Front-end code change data
--- START ---

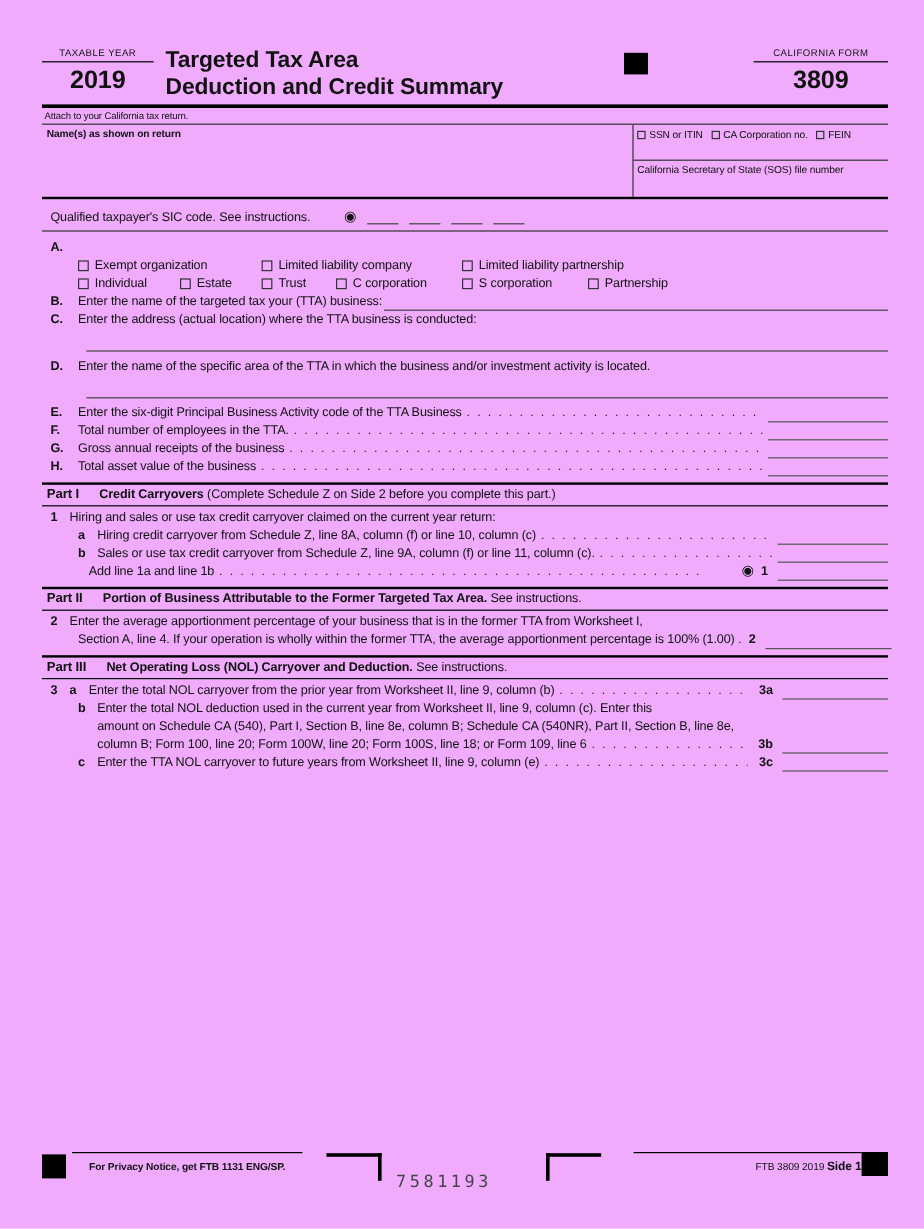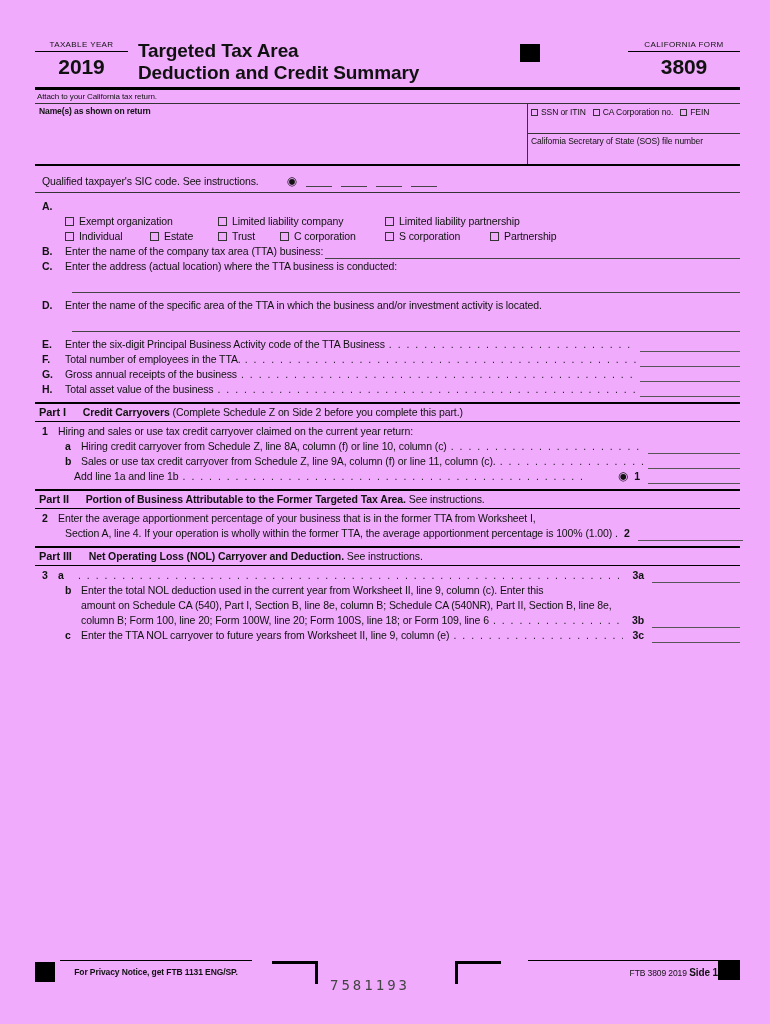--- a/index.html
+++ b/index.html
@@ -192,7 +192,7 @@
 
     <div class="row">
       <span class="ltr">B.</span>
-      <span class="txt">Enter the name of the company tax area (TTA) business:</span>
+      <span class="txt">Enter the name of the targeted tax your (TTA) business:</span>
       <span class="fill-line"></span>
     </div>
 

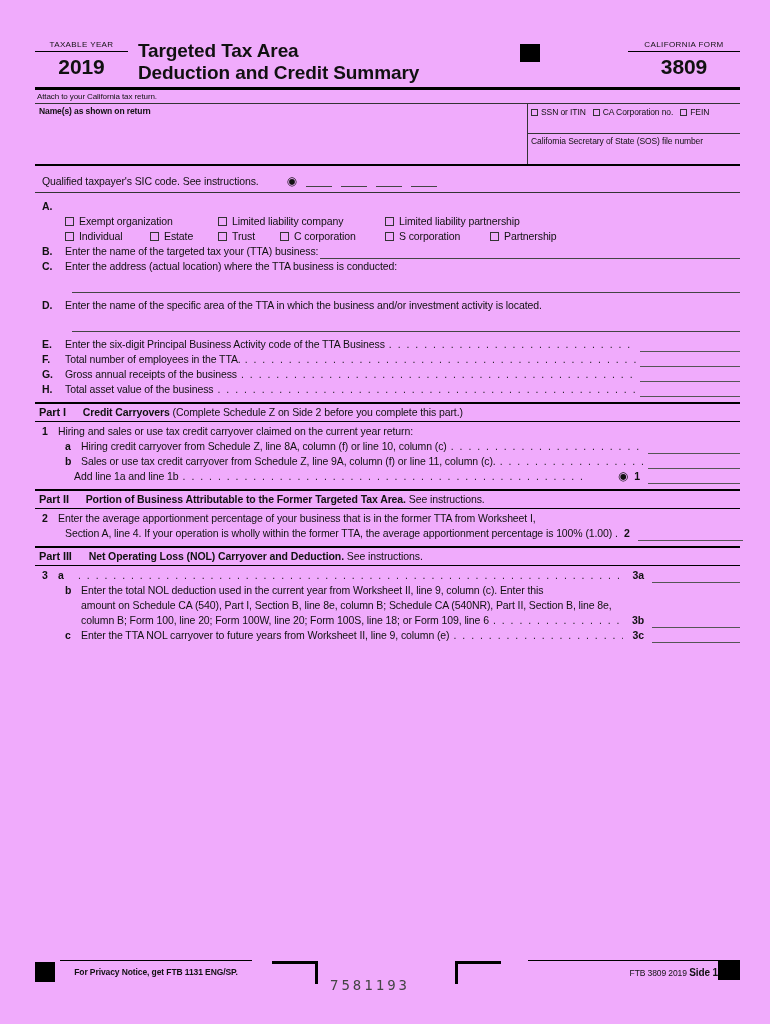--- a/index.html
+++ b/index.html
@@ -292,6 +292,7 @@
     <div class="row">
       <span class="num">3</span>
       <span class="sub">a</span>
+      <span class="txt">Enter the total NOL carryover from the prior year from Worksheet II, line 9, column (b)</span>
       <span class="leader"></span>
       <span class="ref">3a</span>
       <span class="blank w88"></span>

--- END ---

Your goal
Reproduce each entry above word for word. Pictures are not part of the copy.

Answer for the task
--- a/index.html
+++ b/index.html
@@ -192,7 +192,7 @@
 
     <div class="row">
       <span class="ltr">B.</span>
-      <span class="txt">Enter the name of the company tax area (TTA) business:</span>
+      <span class="txt">Enter the name of the targeted tax your (TTA) business:</span>
       <span class="fill-line"></span>
     </div>
 

--- a/index.html
+++ b/index.html
@@ -292,6 +292,7 @@
     <div class="row">
       <span class="num">3</span>
       <span class="sub">a</span>
+      <span class="txt">Enter the total NOL carryover from the prior year from Worksheet II, line 9, column (b)</span>
       <span class="leader"></span>
       <span class="ref">3a</span>
       <span class="blank w88"></span>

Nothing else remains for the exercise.